User interface change data:
━━━━━━
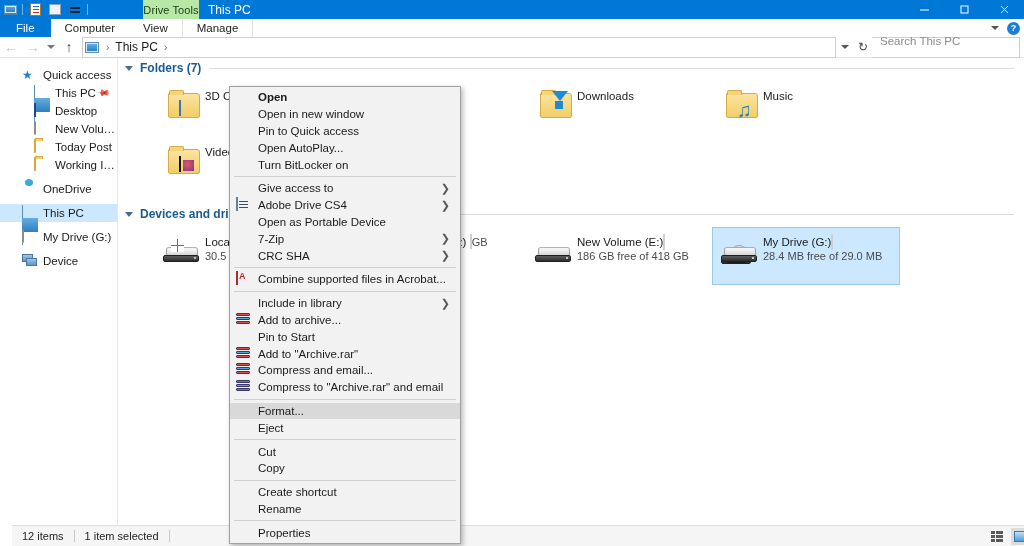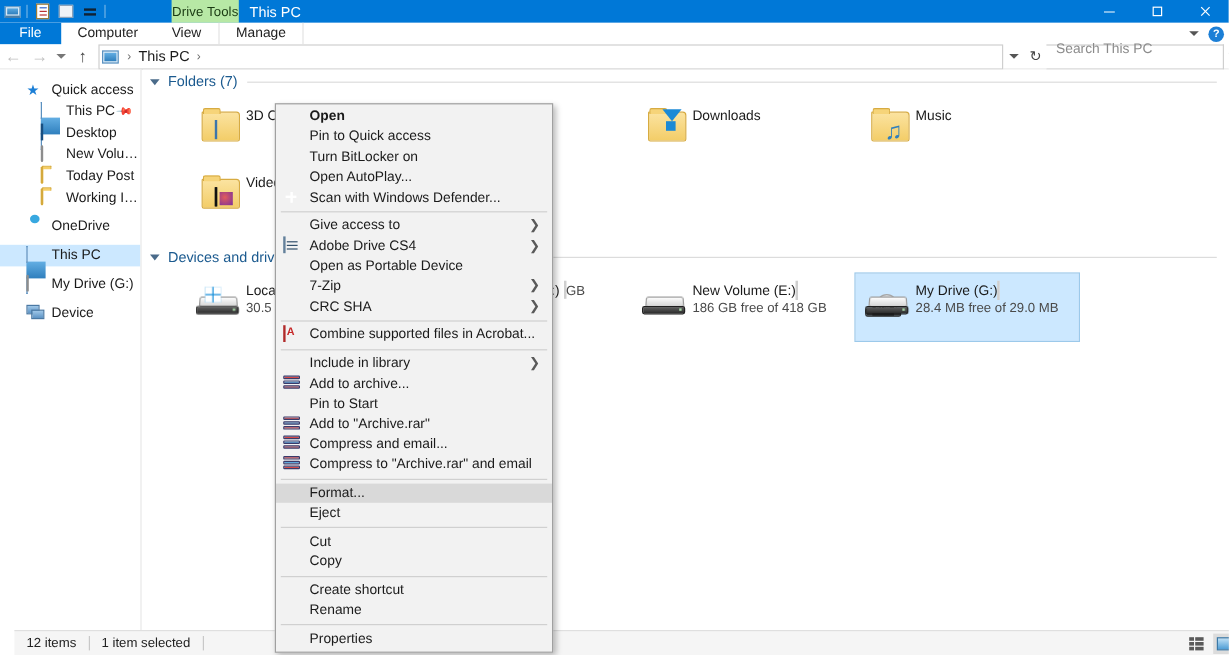--- a/index.html
+++ b/index.html
@@ -171,7 +171,7 @@
     position: absolute; top: 58px; left: 119px; width: 905px; height: 467px;
     background: #fff; overflow: hidden;
   }
-  .group-header { height: 20px; display: flex; align-items: center; padding-left: 6px; }
+  .group-header { height: 20px; display: flex; align-items: center; padding-left: 6px; font-weight: bold; }
   .group-chev {
     width: 0; height: 0; border-left: 4px solid transparent; border-right: 4px solid transparent;
     border-top: 5px solid #4a6b8a; margin-right: 7px;

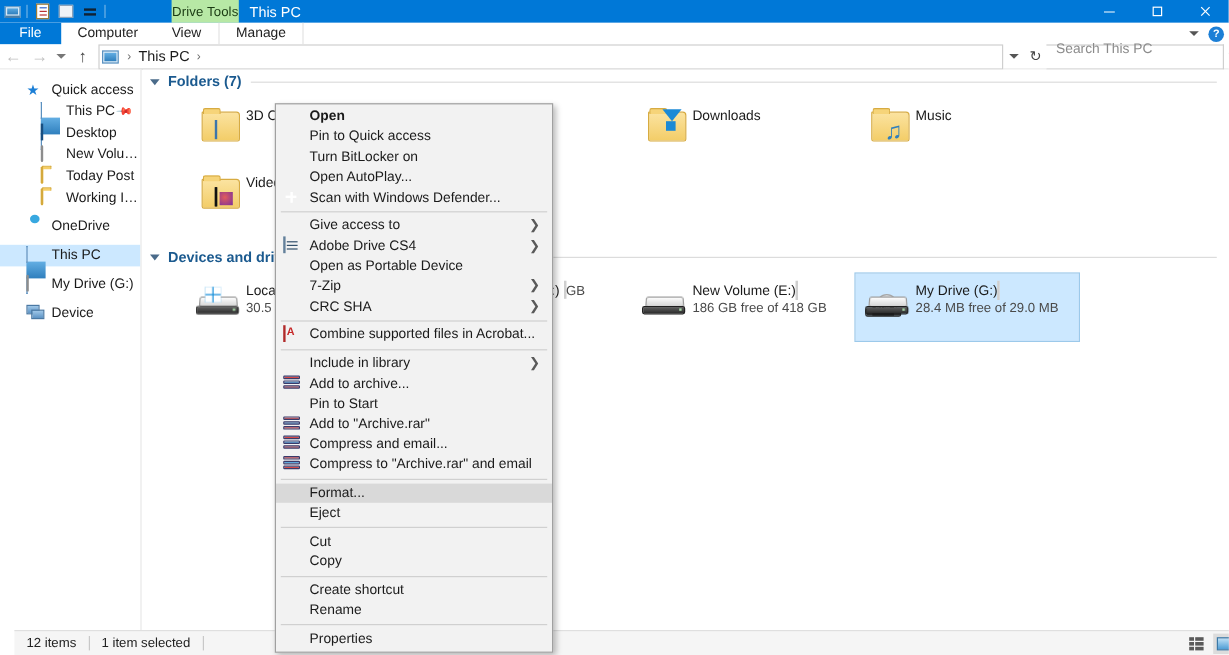--- a/index.html
+++ b/index.html
@@ -605,6 +605,10 @@
       </div>
     <div class="mi">
         <span class="mi-ico"></span>
+        <span>Open in new window</span>
+      </div>
+    <div class="mi">
+        <span class="mi-ico"></span>
         <span>Pin to Quick access</span>
       </div>
     <div class="mi">

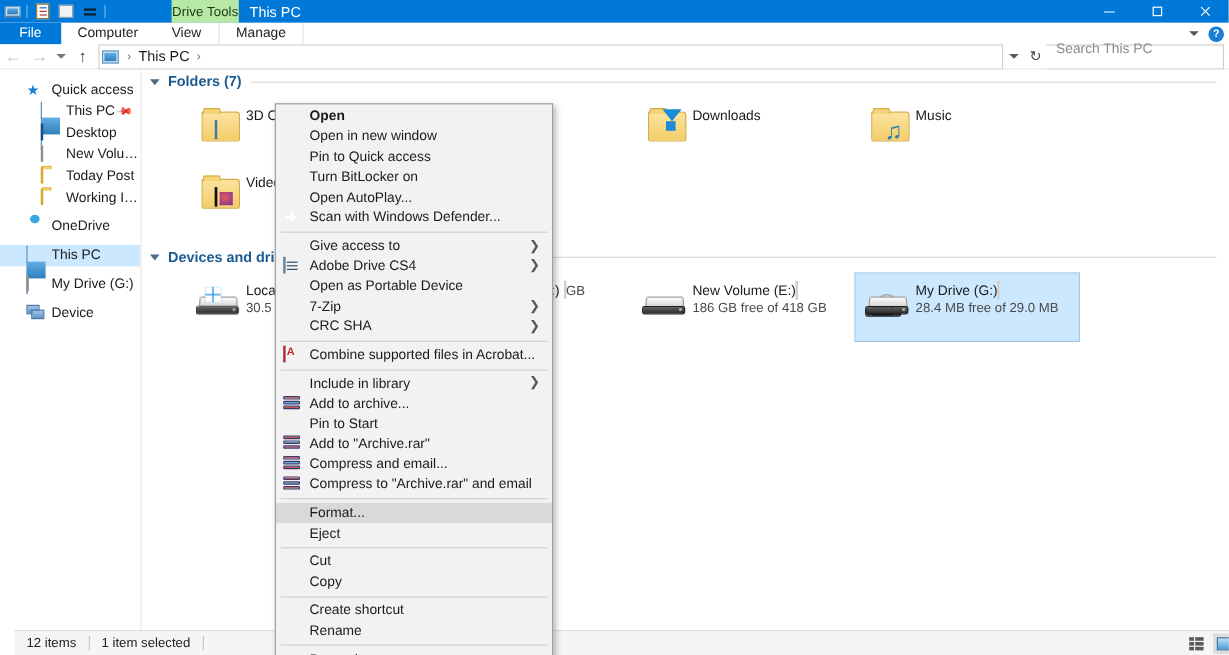--- a/index.html
+++ b/index.html
@@ -613,11 +613,11 @@
       </div>
     <div class="mi">
         <span class="mi-ico"></span>
+        <span>Open AutoPlay...</span>
+      </div>
+    <div class="mi">
+        <span class="mi-ico"></span>
         <span>Turn BitLocker on</span>
-      </div>
-    <div class="mi">
-        <span class="mi-ico"></span>
-        <span>Open AutoPlay...</span>
       </div>
     <div class="mi">
         <span class="mi-ico"><span class="ic-shield"></span></span>

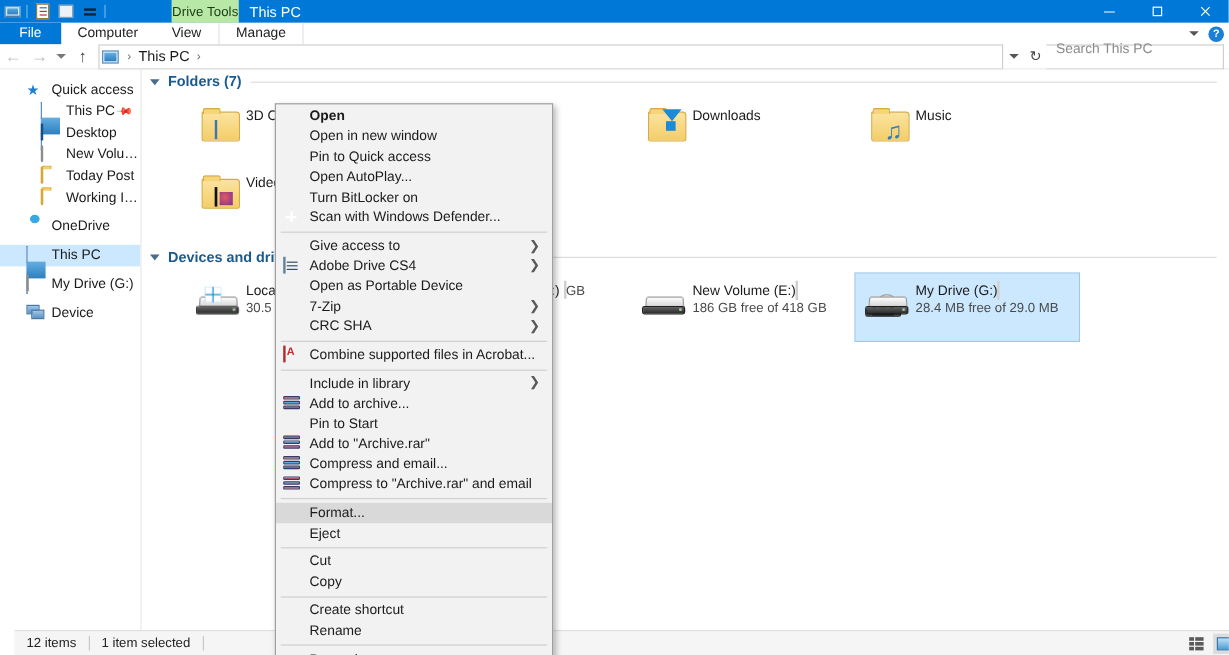--- a/index.html
+++ b/index.html
@@ -619,10 +619,6 @@
         <span class="mi-ico"></span>
         <span>Turn BitLocker on</span>
       </div>
-    <div class="mi">
-        <span class="mi-ico"><span class="ic-shield"></span></span>
-        <span>Scan with Windows Defender...</span>
-      </div>
 
     <div class="mi-sep"></div>
     <div class="mi">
━━━━━━
(Exercise directions): Would you copy each line of the records that contains "group"?

(Reply):
-  .group-header { height: 20px; display: flex; align-items: center; padding-left: 6px; }
+  .group-header { height: 20px; display: flex; align-items: center; padding-left: 6px; font-weight: bold; }
   .group-chev {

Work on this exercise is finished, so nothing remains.